Composante clé du cycle cellulaire, la sérine-thréonine kinase Chk1 est associée aux différents points de contrôle (G1/S, intra-S, G2/M et mitotique). Essentielle en réponse aux dommages de l’ADN, elle participe également à la régulation du cycle cellulaire normal en contrôlant, notamment, le bon déroulement de la réplication et de la mitose. De plus, outre ces fonctions canoniques, des études récentes suggèrent que Chk1 pourrait avoir d’autres fonctions, indépendamment de celles de réponses aux dommages de l’ADN, dans des contextes cellulaires particuliers.
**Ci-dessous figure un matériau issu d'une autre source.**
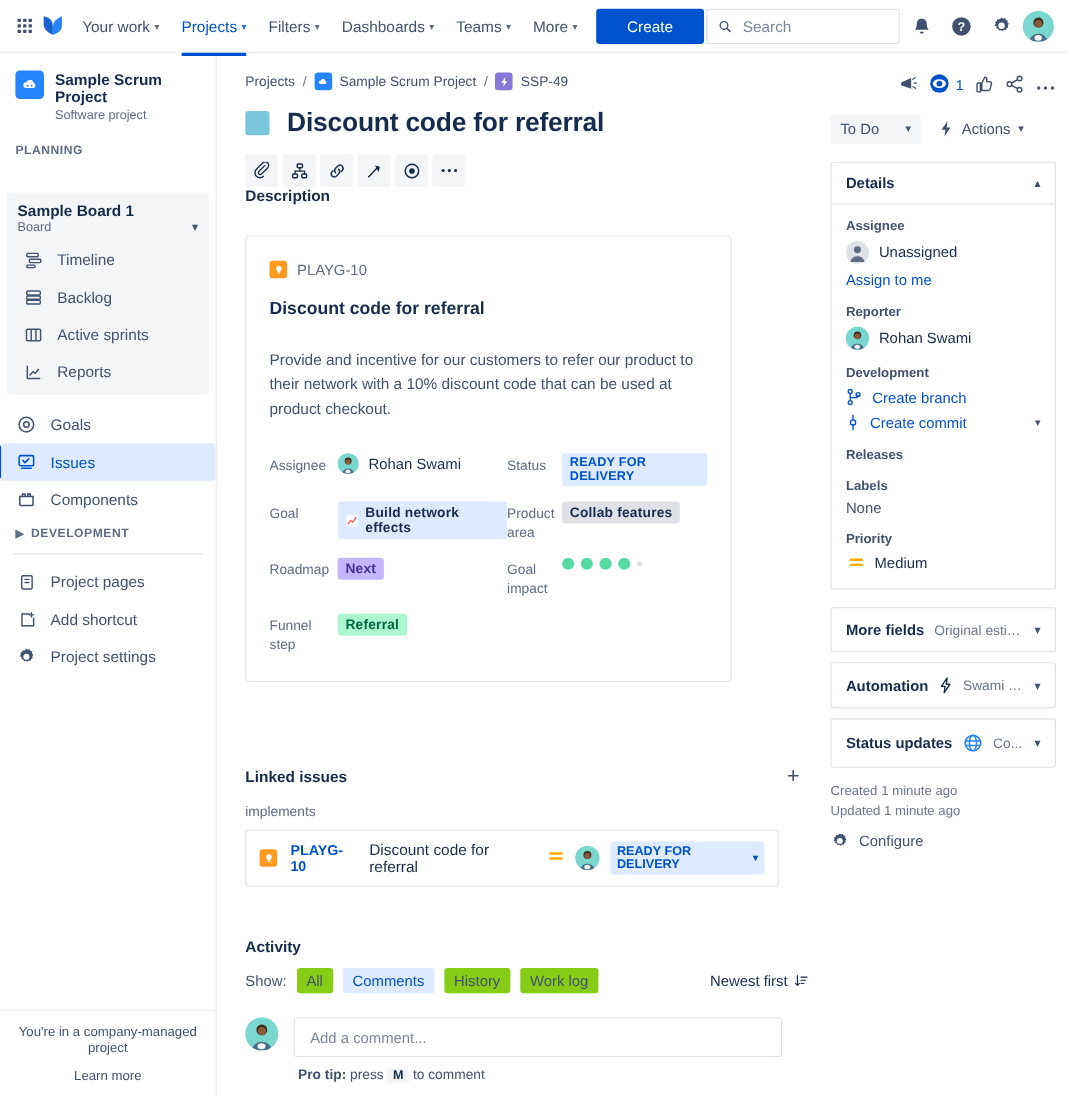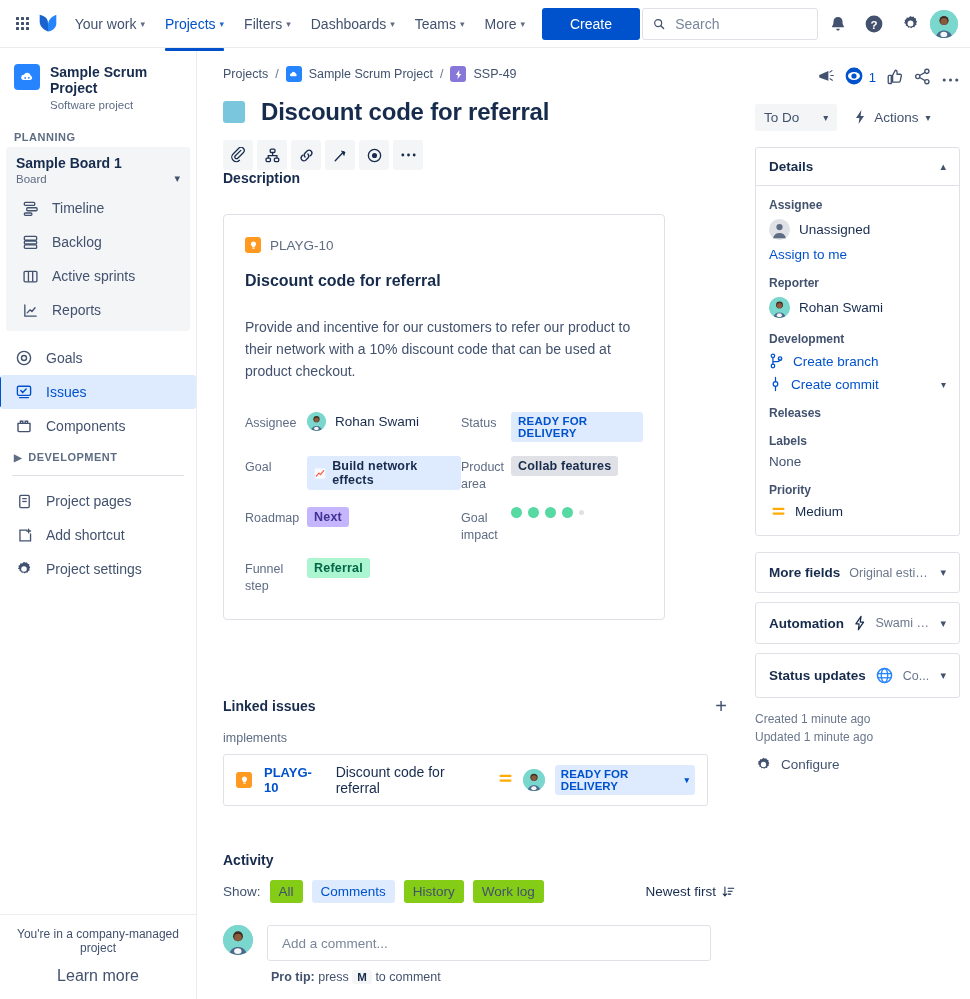"Sample Board 1" .board-head { margin-top: none -> 28px }
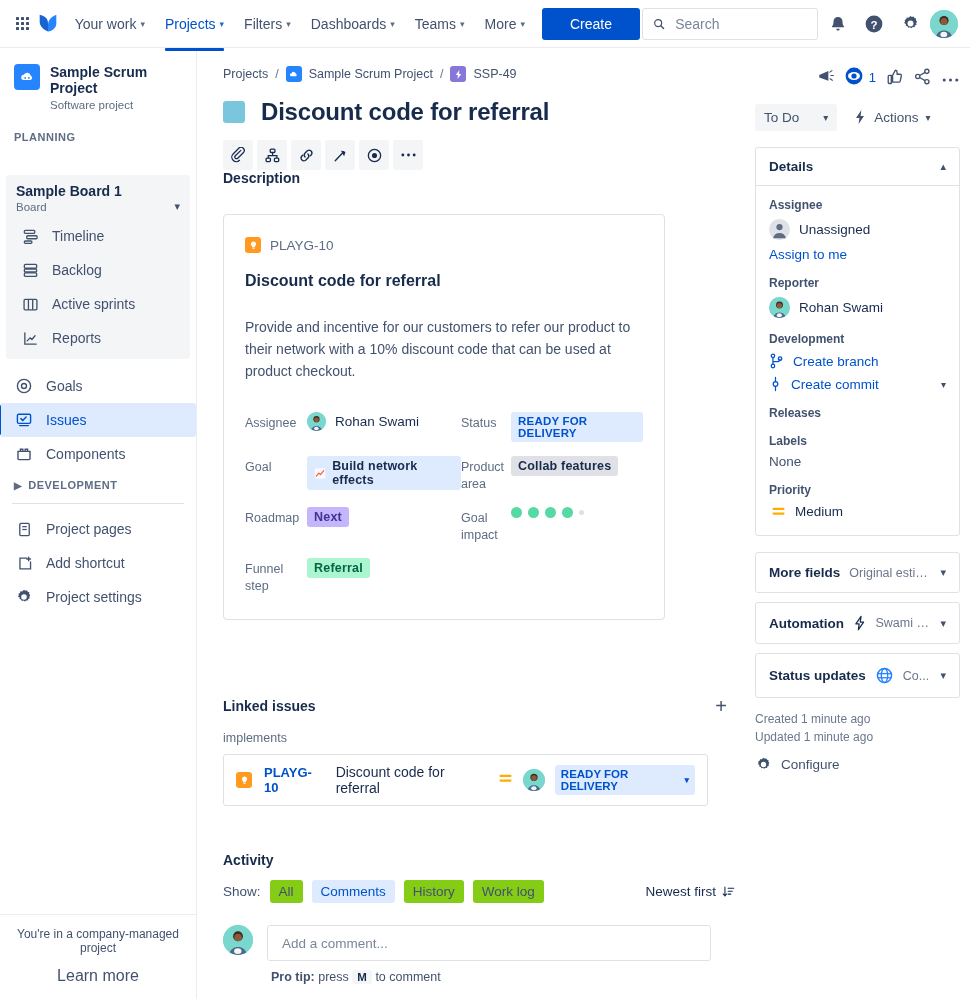"Learn more" .sb-foot .t2 { font-size: 16px -> 12px }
Le premier axe de ma thèse s’inscrit dans ce cadre, et s’intéresse à des nouvelles fonctions de Chk1 au cours de la différenciation myéloïde normale. En particulier, l’objectif de cette étude est de déterminer le statut et le rôle de Chk1 au cours de la différenciation mégacaryocytaire. Le deuxième axe de ma thèse s’intéresse à l’impact du niveau d’expression de Chk1 sur la résistance des cellules de LAM aux traitements chimiothérapeutiques conventionnels. Les LAM se caractérisent par l’accumulation de cellules leucémiques immatures et un blocage du programme de différenciation, qui interfèrent avec la production de cellules hématopoïétiques normales. Les patients atteints de LAM sont traités avec des molécules qui induisent des dommages au niveau de l’ADN. Mais dans ces cellules tumorales, des mécanismes de détection existent qui peuvent activer les points de contrôle du cycle cellulaire et permettre la réparation de ces lésions, possiblement à l’origine de résistances aux chimiothérapies conventionnelles. La protéine Chk1, acteur majeur du cycle cellulaire, pourrait favoriser l’apparition de ces résistances. Ainsi, l’objectif de ce projet est de définir s’il existe un lien entre la résistance des cellules leucémiques aux thérapies conventionnelles et le statut d’expression et l’activité de la kinase Chk1.